Hoger beroep van Hof Den Bosch 290507:
3.1 In cassatie kan van het volgende worden uitgegaan.
(i) Op 15 juni 1998 is de echtgenoot van [verweerster], tevens vader van [de dochter], als gevolg van een bedrijfsongeval om het leven gekomen. Zijn werkgever Philip Morris heeft aansprakelijkheid voor dit ongeval erkend.
(ii) Ten tijde van het ongeval was [verweerster] gedurende 28 uur per week werkzaam als assistent van het hoofd administratie van de regionale scholengemeenschap Professor Zeeman te Zierikzee. Zij zou per 1 augustus 1998 tevens drie lesuren Duits gaan geven, en was al in deze functie benoemd. Deze taakuitbreiding heeft echter geen doorgang gevonden ten gevolge van het overlijden van de echtgenoot van [verweerster]. Op 10 april 2002 is [verweerster] uit dienst van de scholengemeenschap getreden.
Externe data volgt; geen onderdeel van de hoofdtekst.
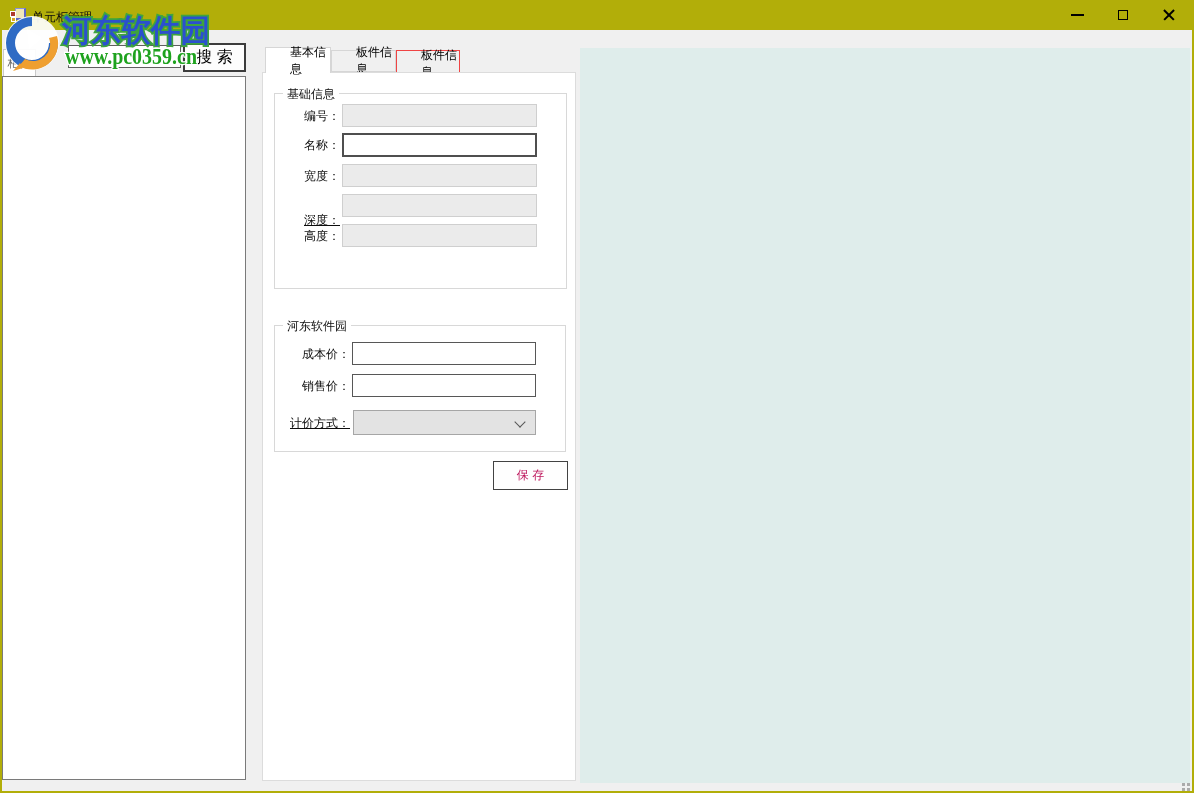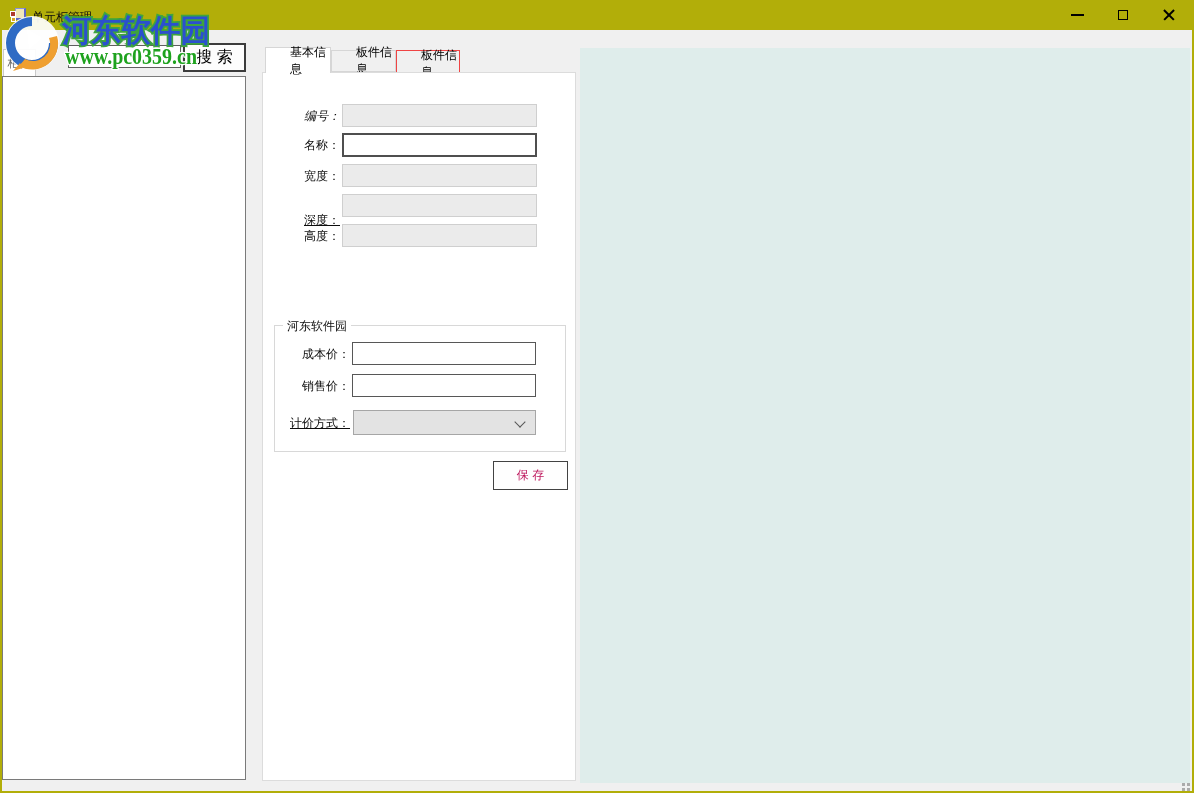"基础信息" div.grp { html: none -> <div> <div>基础信息</div> </div> }
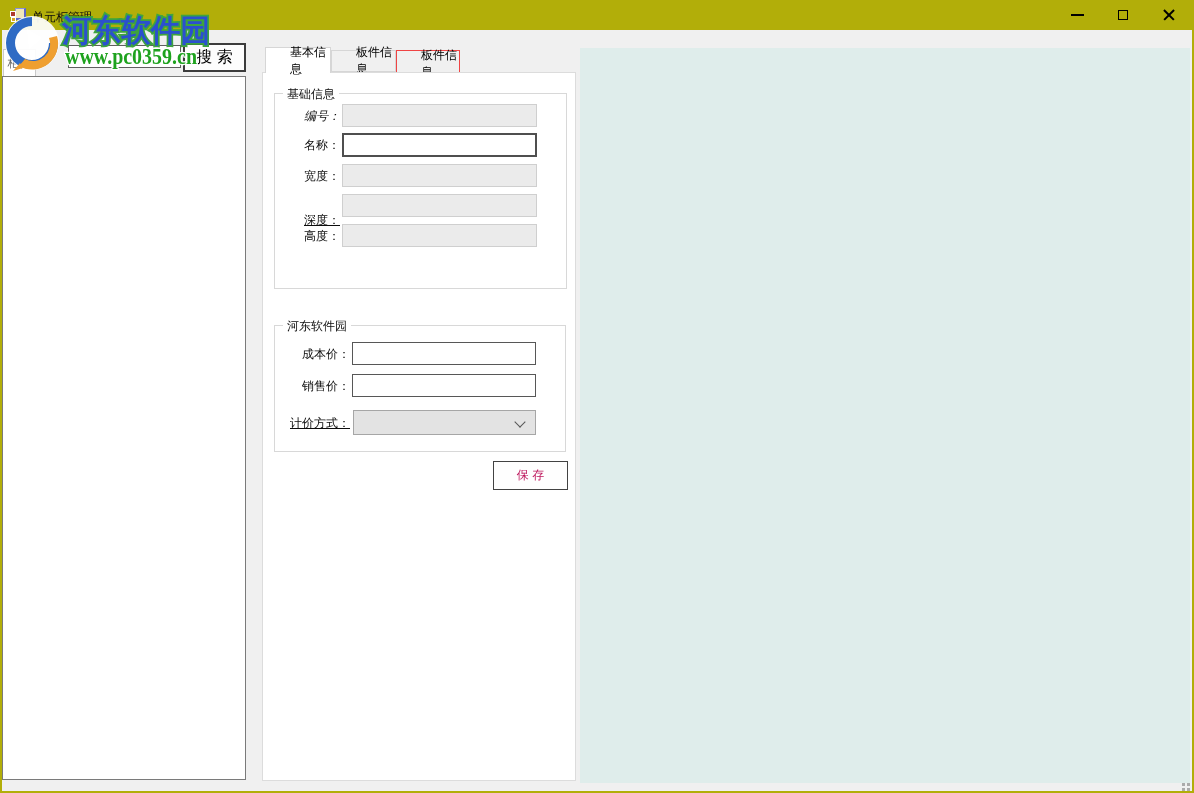"编号：" .l1 { font-style: italic -> none }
(iii) Met ingang van 9 september 2002 is [verweerster] werkzaam als medewerker kinderopvang bij de dienst bedrijfsvoering van de politie Zeeland voor 15 uur per week. Per 1 januari 2004 is haar functie gewijzigd in personeelsfunctionaris A voor 12 uur per week. Met ingang van 1 januari 2005 is zij voor hetzelfde aantal uren werkzaam als vakadviseur C. Per 1 juni 2006 heeft [verweerster] die werkzaamheden uitgebreid tot 16 uur per week.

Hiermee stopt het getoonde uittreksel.